• **WHAT YOU WILL DO**
An exact repetition of the data below, without images, is the expected answer.

EXTRACTED INFORMATION Block Start

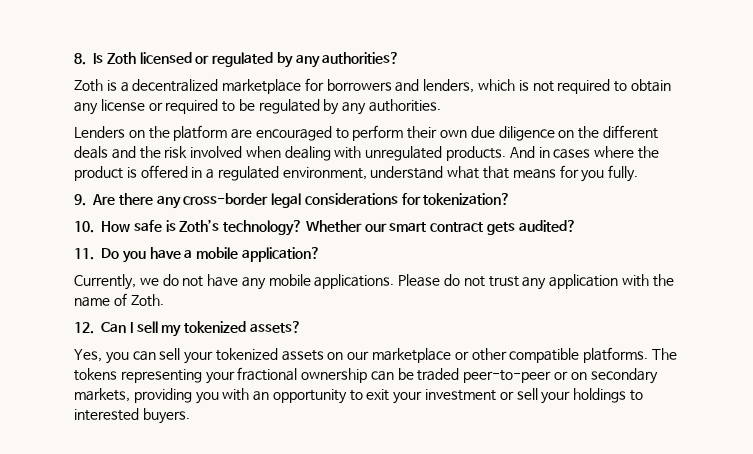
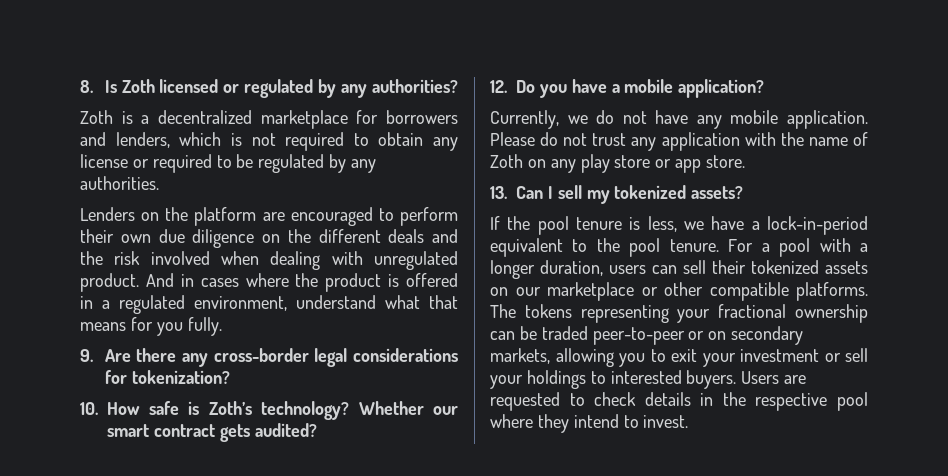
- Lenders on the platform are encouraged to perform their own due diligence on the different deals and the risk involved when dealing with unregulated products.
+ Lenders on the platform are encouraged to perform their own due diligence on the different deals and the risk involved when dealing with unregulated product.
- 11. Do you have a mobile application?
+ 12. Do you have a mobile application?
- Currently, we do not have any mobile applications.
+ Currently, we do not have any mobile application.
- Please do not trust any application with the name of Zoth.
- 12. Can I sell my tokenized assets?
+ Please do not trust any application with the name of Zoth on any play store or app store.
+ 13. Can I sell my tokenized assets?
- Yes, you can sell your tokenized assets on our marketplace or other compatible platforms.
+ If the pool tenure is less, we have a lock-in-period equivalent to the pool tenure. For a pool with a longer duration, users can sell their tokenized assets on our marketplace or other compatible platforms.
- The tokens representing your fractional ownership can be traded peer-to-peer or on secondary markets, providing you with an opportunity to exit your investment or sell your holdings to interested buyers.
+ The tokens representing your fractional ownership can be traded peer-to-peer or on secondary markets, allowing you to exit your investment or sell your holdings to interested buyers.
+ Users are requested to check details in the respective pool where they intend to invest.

EXTRACTED INFORMATION Block End

• **ANSWER TO THIS TASK**
- Lenders on the platform are encouraged to perform their own due diligence on the different deals and the risk involved when dealing with unregulated products.
+ Lenders on the platform are encouraged to perform their own due diligence on the different deals and the risk involved when dealing with unregulated product.
- 11. Do you have a mobile application?
+ 12. Do you have a mobile application?
- Currently, we do not have any mobile applications.
+ Currently, we do not have any mobile application.
- Please do not trust any application with the name of Zoth.
- 12. Can I sell my tokenized assets?
+ Please do not trust any application with the name of Zoth on any play store or app store.
+ 13. Can I sell my tokenized assets?
- Yes, you can sell your tokenized assets on our marketplace or other compatible platforms.
+ If the pool tenure is less, we have a lock-in-period equivalent to the pool tenure. For a pool with a longer duration, users can sell their tokenized assets on our marketplace or other compatible platforms.
- The tokens representing your fractional ownership can be traded peer-to-peer or on secondary markets, providing you with an opportunity to exit your investment or sell your holdings to interested buyers.
+ The tokens representing your fractional ownership can be traded peer-to-peer or on secondary markets, allowing you to exit your investment or sell your holdings to interested buyers.
+ Users are requested to check details in the respective pool where they intend to invest.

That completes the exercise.